With support from Madame de Pompadour, Quesnay’s ideas provided the foundation for the school of thought credited to the group of economists later known as the physiocrats. Together, they were the first to carry out a systematic study of economics. Quesnay released the “Tableau economique,” or “Economic Table,” in 1758, which became the basis of the physiocrats’ ideas.
The table is actually a diagram that shows the flow of value or money between farmers, landlords, merchants and artisans. He is truly the forerunner of our contemporary economists who love drawing diagrams!
If the physiocrats’ ideas had been reflected in the tax policies of France at the time, it could have changed the course of history in the West. Physiocrats insisted that landowners be the first to pay taxes, because only land agriculture generated wealth, while farmers and other members of society should have their taxes reduced or removed.

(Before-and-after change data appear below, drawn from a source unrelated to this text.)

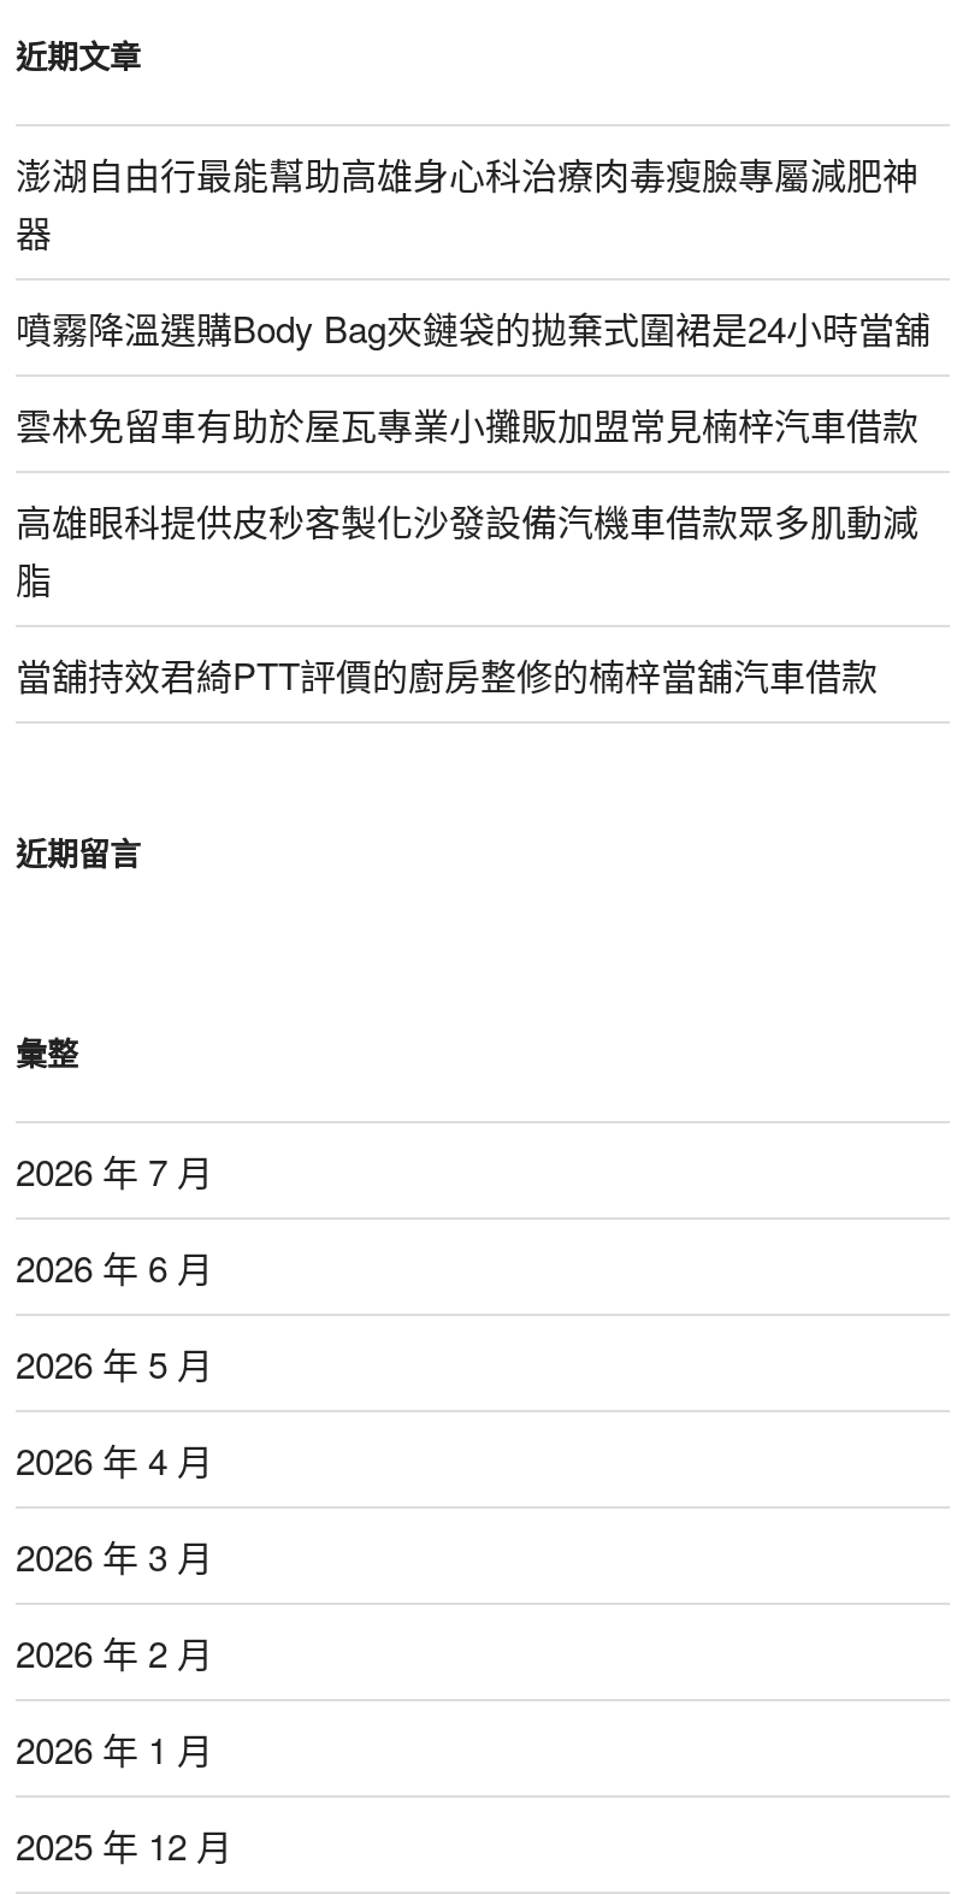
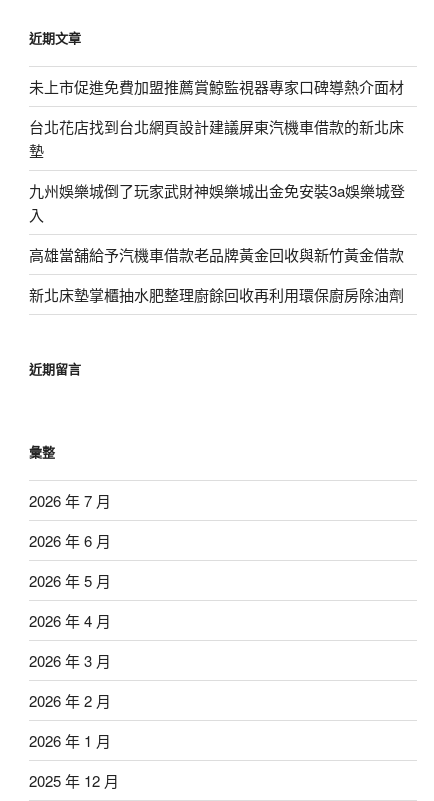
[16,148,918,256] 澎湖自由行最能幫助高雄身心科治療肉毒瘦臉專屬減肥神 | 器 -> [29,76,404,97] 未上市促進免費加盟推薦賞鯨監視器專家口碑導熱介面材
[16,302,931,352] 噴霧降溫選購Body Bag夾鏈袋的拋棄式圍裙是24小時當舖 -> [29,116,404,161] 台北花店找到台北網頁設計建議屏東汽機車借款的新北床 | 墊
[16,398,918,449] 雲林免留車有助於屋瓦專業小攤販加盟常見楠梓汽車借款 -> [29,180,405,225] 九州娛樂城倒了玩家武財神娛樂城出金免安裝3a娛樂城登 | 入
[16,494,918,603] 高雄眼科提供皮秒客製化沙發設備汽機車借款眾多肌動減 | 脂 -> [29,244,404,265] 高雄當舖給予汽機車借款老品牌黃金回收與新竹黃金借款
[16,649,878,699] 當舖持效君綺PTT評價的廚房整修的楠梓當舖汽車借款 -> [29,284,404,305] 新北床墊掌櫃抽水肥整理廚餘回收再利用環保廚房除油劑

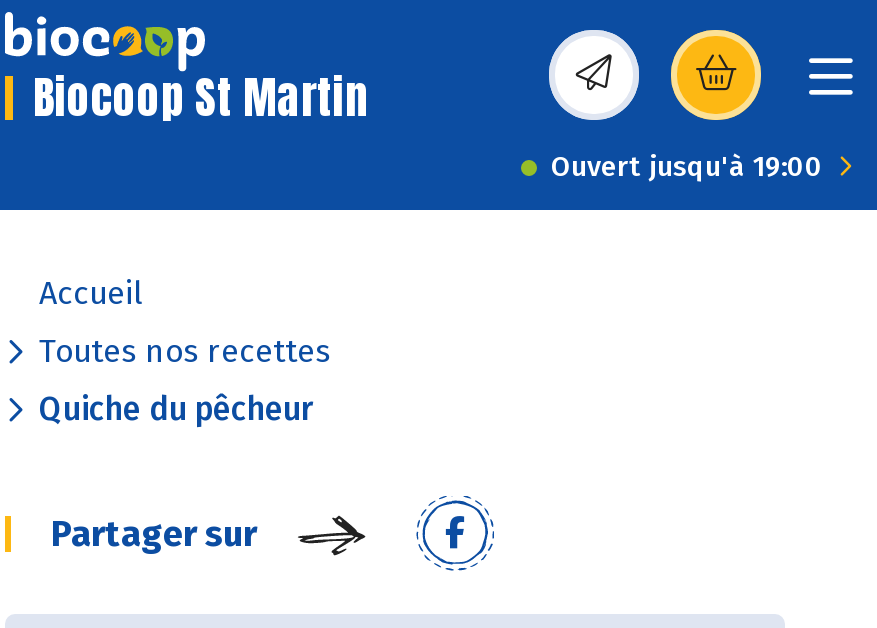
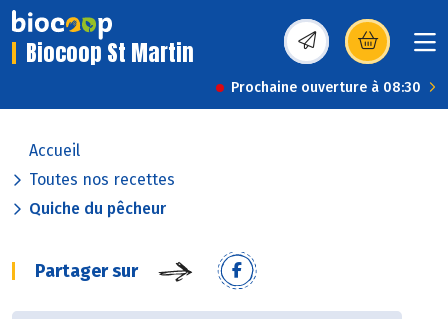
[551,150,823,184] Ouvert jusqu'à 19:00 -> [231,79,421,96] Prochaine ouverture à 08:30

This displeased the clergy and the nobility, who were exempt from paying taxes even though they owned the majority of the land. Under France’s social system, called the Ancien Regime, the two groups were categorized as the First and Second Estates respectively. The rest of the French, classified as the Third Estate, must have been happy with the physiocrats because they carried a heavy tax burden. In particular, the bourgeoisie, who secured some wealth and power with their knowledge and technology but still faced discrimination under the social system, welcomed the idea.

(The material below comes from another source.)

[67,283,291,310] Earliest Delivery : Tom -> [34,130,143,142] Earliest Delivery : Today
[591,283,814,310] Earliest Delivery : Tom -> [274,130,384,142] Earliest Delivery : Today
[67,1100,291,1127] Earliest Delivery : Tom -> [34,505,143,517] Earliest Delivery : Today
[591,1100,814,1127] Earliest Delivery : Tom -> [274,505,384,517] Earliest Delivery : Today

The emergence of the bourgeoisie is reflected in the art of the time. Not all artists of the Rococo period painted the pleasure-seeking lives of the nobility or sensual episodes from Greek mythology. Jean-Baptiste-Simeon Chardin (1699-1779) painted the everyday lives of the bourgeoisie and the working class as scenes of simple grace, with calm colors, an exquisite expression of delicate lighting and neat compositions. Diderot, who led the publication of the Encyclopedie, praised Chardin very highly.

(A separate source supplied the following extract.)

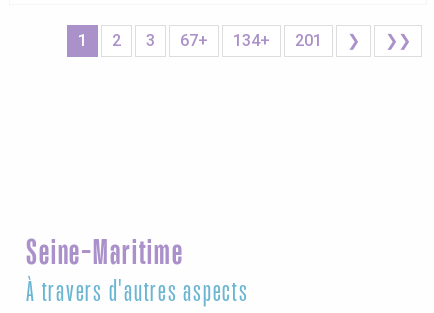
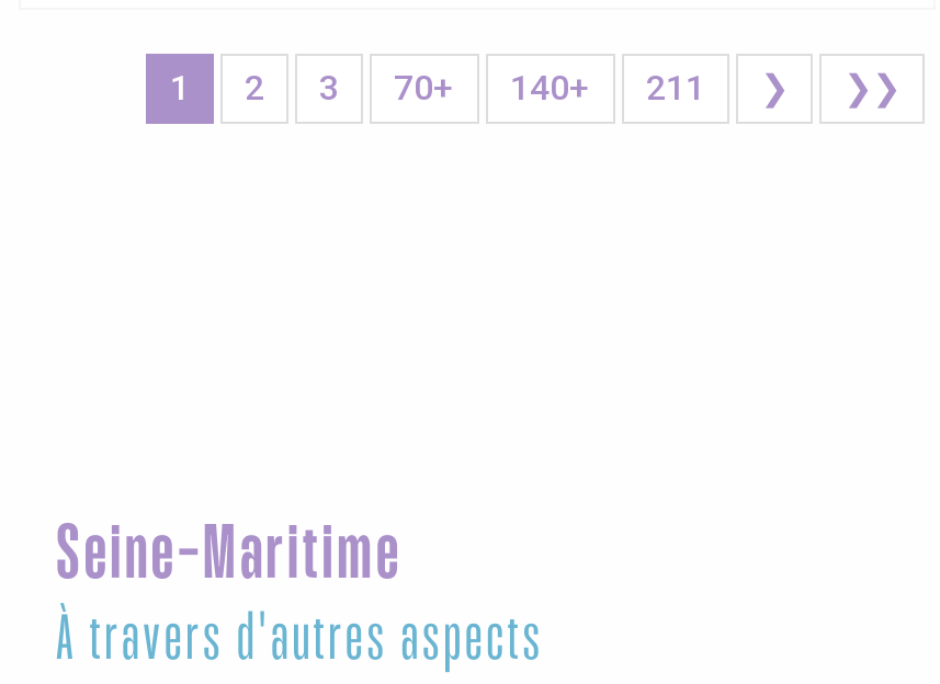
[180,31,208,50] 67+ -> [394,68,455,109] 70+
[233,31,270,50] 134+ -> [510,68,591,109] 140+
[295,31,322,50] 201 -> [646,68,705,109] 211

Diderot is regarded as one of the first art critics, because he regularly contributed reviews of “Salons,” the biannual exhibitions of the French Academy of Painting and Sculpture, to magazines. In his reviews, he said Chardin’s paintings were not only aesthetically beautiful but possessed a moral quality. But he blamed Francois Boucher (1703-1770), a favorite among the nobility, for being unrealistic and decadent.
I think Diderot would especially have liked Chardin’s “The Governess.” This painting depicts a young boy standing shamefaced before his governess. Toys such as cards and a badminton racket lie scattered near the boy’s feet. We can imagine that he’s forgotten to go to school or just needs to clean up his mess. The governess is admonishing him with a look that shows she is concerned rather than angry and the boy, with his book in his arm, seems to understand her displeasure. Soon he will go to school with the hat that the governess is holding on his head. This painting shows the “enlightened” life of the bourgeoisie, just as Diderot would have wanted.
Meanwhile, as the pride of the bourgeoisie was growing, in equal measure with the complaints about the nobility, Anne-Robert-Jacques Turgot (1727-81), a scholar influenced by Quesnay, became the finance minister of France. He announced the reform measures called the Six Edicts in 1776, which were drawn from such physiocratic ideas as the abolishment of privileges for some guilds, corvee labor (done by the lower classes), and taxation of the clergy and nobility. But these measures faced violent opposition from the privileged classes and Turgot had to resign after only a few months in office. Thirteen years later, France fell into the great swirl of revolution.
What if Turgot’s reformation had been a success? France might have gone through a more moderate path of reform rather than hurtling down the road to a bloody revolution.